Share

Hidup baru

***

Kami menepati ruko kecil disebuah kawasan tak jauh dari pasar pagi. Tempat yang strategis untuk membuka usaha. Aku bersyukur Bank tidak melihat Ruko untuk ditarik oleh mereka demi membayar hutang. Ruko itu terdiri dari dua lantai, di lantai atas adalah rumah tinggalku dan anak-anak dengan dua kamar tidur dan satu kamar multifungsi. Sedangkan dilantai bawah aku mulai berusaha berjualan nasi uduk dan pecel lele kecil kecilan, jualanku di restro yang dulu.

Semua pelanggan setia dan kenalanku kuhubungi dan kuundang untuk datang ke ruko milikku sekaligus promosi daganganku.
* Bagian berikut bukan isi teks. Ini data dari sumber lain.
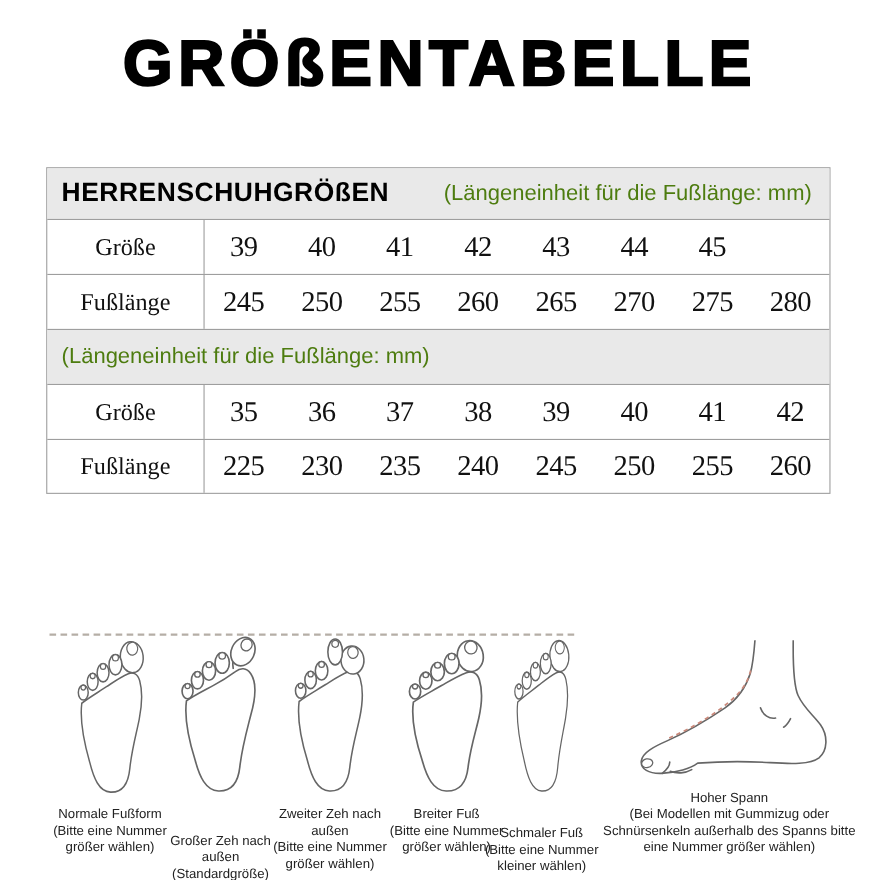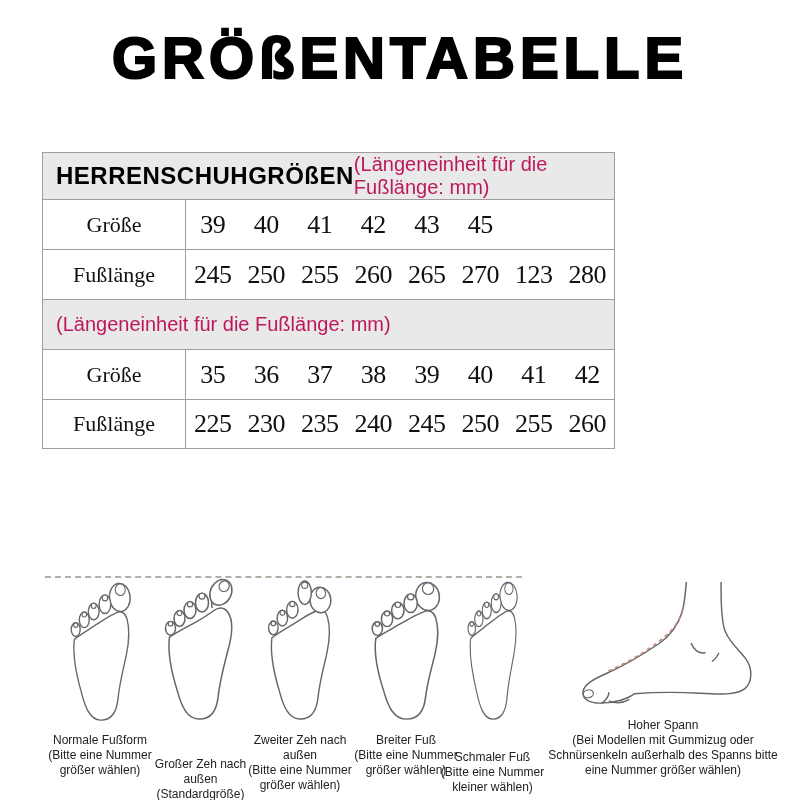--- a/index.html
+++ b/index.html
@@ -15,33 +15,33 @@
   .page{position:relative;width:800px;height:800px;background:#fff;overflow:hidden;}
 
   .title{
     position:absolute;top:24px;left:0;width:800px;margin:0;
     text-align:center;font-size:58px;font-weight:900;letter-spacing:5px;
     color:#000;-webkit-text-stroke:2.2px #000;white-space:nowrap;
   }
 
   
   .size-table{
-    position:absolute;left:42px;top:152px;width:573px;height:297px;
+    position:absolute;left:42px;top:152px;width:713px;height:297px;
     box-sizing:border-box;border:1px solid var(--table-border);
     display:grid;grid-template-rows:46px 50px 50px 50px 50px 49px;
   }
   .t-row{border-top:1px solid var(--table-border);}
   .t-row:first-child{border-top:none;}
   .t-header{
     background:var(--header-bg);
     display:flex;align-items:center;justify-content:space-between;
     padding:0 16px 0 13px;box-sizing:border-box;
   }
   .t-heading{font-weight:bold;font-size:24px;letter-spacing:0.5px;color:#000;}
-  .t-unit{font-size:20px;color:#be185d;}
+  .t-unit{font-size:20px;color:#4d7c0f;}
   .t-data{
     display:grid;grid-template-columns:143px repeat(8,1fr);
     align-items:stretch;box-sizing:border-box;font-family:Liberation Serif, serif;
   }
   .t-label{
     display:flex;align-items:center;justify-content:center;
     font-size:22px;border-right:1px solid var(--table-border);
   }
   .t-val{
     display:flex;align-items:center;justify-content:center;
@@ -96,32 +96,33 @@
       <span class="t-unit">(Längeneinheit für die Fußlänge: mm)</span>
     </div>
 
     <div class="t-row t-data">
       <span class="t-label">Größe</span>
       <span class="t-val">39</span>
       <span class="t-val">40</span>
       <span class="t-val">41</span>
       <span class="t-val">42</span>
       <span class="t-val">43</span>
+      <span class="t-val">44</span>
       <span class="t-val">45</span>
     </div>
 
     <div class="t-row t-data">
       <span class="t-label">Fußlänge</span>
       <span class="t-val">245</span>
       <span class="t-val">250</span>
       <span class="t-val">255</span>
       <span class="t-val">260</span>
       <span class="t-val">265</span>
       <span class="t-val">270</span>
-      <span class="t-val">123</span>
+      <span class="t-val">275</span>
       <span class="t-val">280</span>
     </div>
 
     <div class="t-row t-header">
       <span class="t-unit">(Längeneinheit für die Fußlänge: mm)</span>
     </div>
 
     <div class="t-row t-data">
       <span class="t-label">Größe</span>
       <span class="t-val">35</span>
Aku memberikan diskon hari ini untuk mereka.

Para pelanggan setiaku berdatangan menerima undangan dariku. Mereka dari dulu selalu memuji makanan di tempatku, katanya rasanya enak dan beda dari makanan tempat lain. jualan ku ini memang resep dari almarhum Ibu yang baru berpulang, kata beliau warisan turun temurun dari leluhur kami. Lek Karyo saja adik ibuku satu-satunya juga berjualan ini di kampung dan hidupnya makmur sekarang.

Para kenalan, teman dan pelanggan ku merasa sangat prihatin dengan kejadian yang menimpaku. Apalagi mengingat Mas Yadi suami yang baik menurut mereka yang kadang juga mau membantu di restro bila dia libur kerja. 

"Kalian jangan ungkit ungkit masalah itu lagi kenapa, sih. Nanti Tantri gagal move on gara gara kalian," protes Nisa, karena teman-temanku menanyakan asal mula kejadian itu. wanita asal lampung itu sudah berlangganan kepada ku sejak lima tahun lalu pada saat usaha ku masih merintis. 

"Nggak apa apa kok, Nis. Aku sudah kuat mental sekarang, coba lihat aku sudah bangkit lagi, kan?" ucapku membanggakan diri yang terlihat kuat dihadapan mereka, padahal sangat rapuh di dalam.

Mereka semua tertawa melihat tingkahku yang memamerkan kedua otot tanganku pertanda aku kuat.

Setelah selesai makan, mereka memanggilku untuk mendekat.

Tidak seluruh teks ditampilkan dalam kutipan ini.